It’s over 100º outside, we are all getting a bit bored with “socially distancing”, and let’s face it – today is a great day to learn to play a very slow, hot, blues.
This tutorial came together after giving several of my online piano students tips on the basic 12 bar blues, common blues endings/turnarounds, typical jazz blues substitutions – plus my “covid bubble hubby” music partner and I had just performed a live Zoom concert from our home studio to friends’ living rooms across the country in their own “covid bubbles”. I extracted a video section of us improvising over Parker’s Mood. The tune is essentially Charlie Parker’s immortalized solo created over the 12 bar blues, later made into a lyric version by King Pleasure.
Lyrics start off with: “I’m feeling low down and blue, my heart is full of sorrow! Don’t know what I’m comin’ to, where will I be tomorrow?”…. which I think perfectly expresses my own mood of late. (On another side note, we celebrate this year 2020 as Bird’s 100th birthday, so we wanted to be sure to include a salute to the renowned alto sax player Charlie ‘Bird’ Parker in our show.)
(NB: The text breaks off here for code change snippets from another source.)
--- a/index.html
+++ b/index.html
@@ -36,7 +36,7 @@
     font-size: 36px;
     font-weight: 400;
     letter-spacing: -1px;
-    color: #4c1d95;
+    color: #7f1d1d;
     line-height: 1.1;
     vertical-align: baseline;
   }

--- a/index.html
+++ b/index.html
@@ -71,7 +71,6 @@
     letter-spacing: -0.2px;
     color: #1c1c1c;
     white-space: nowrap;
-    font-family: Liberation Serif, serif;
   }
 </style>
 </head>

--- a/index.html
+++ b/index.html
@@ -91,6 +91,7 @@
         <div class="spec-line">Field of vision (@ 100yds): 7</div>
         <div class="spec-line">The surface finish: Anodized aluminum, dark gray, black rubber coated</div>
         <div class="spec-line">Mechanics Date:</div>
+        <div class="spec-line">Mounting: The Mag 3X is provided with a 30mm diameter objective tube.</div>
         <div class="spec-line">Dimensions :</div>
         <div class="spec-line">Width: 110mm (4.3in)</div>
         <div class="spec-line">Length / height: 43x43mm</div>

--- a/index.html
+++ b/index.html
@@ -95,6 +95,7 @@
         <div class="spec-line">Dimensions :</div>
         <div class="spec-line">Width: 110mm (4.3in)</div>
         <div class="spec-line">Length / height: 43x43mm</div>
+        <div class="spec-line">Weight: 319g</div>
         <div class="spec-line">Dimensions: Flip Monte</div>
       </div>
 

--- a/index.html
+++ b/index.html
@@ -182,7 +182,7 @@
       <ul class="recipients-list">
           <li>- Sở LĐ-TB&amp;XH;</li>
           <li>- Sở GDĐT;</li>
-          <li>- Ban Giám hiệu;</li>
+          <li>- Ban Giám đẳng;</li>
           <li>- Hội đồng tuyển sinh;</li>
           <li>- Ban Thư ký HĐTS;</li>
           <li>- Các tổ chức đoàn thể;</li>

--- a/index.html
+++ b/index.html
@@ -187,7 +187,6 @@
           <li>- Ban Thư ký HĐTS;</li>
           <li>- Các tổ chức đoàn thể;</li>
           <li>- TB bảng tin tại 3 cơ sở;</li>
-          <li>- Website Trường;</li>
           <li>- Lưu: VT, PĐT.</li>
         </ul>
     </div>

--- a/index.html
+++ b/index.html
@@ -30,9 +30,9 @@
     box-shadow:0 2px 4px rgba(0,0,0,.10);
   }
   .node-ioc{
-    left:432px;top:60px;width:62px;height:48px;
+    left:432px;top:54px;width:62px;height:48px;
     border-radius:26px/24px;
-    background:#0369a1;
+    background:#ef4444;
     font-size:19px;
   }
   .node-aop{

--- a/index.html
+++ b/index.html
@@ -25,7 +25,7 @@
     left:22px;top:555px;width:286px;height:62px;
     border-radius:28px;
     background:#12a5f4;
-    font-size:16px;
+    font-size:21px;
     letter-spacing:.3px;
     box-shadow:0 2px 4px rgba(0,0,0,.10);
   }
I’ve included a harmonic analysis (notated after the fact), on the video of my solo over the G blues, sharing tips about both typical and atypical things jazz musicians might do when improvising. Certain chord ideas my partner and I talked about in advance (the major 7th chords at the ending for example), while others were reactions formed on the spot. Jazz artists listening intently may intuitively respond to each other, or at least seemingly so. Good soloists are usually aware there is a basic form or skeleton structure to a tune, perhaps feeling this on a subconcious level. This is achieved usually after musicians put in the practice hours on their own instrument, and have learned a shared vocabulary so they can improvise convincingly over the standard forms like The Blues with other musicians! Below the video are some printed ideas:
Just in case you wish to do further research, here are some RH ideas:
The G Blues Scale: G Bb C Db D F G
The E Blues Scale: E G A Bb B D E (I call this the Other Blues Scale)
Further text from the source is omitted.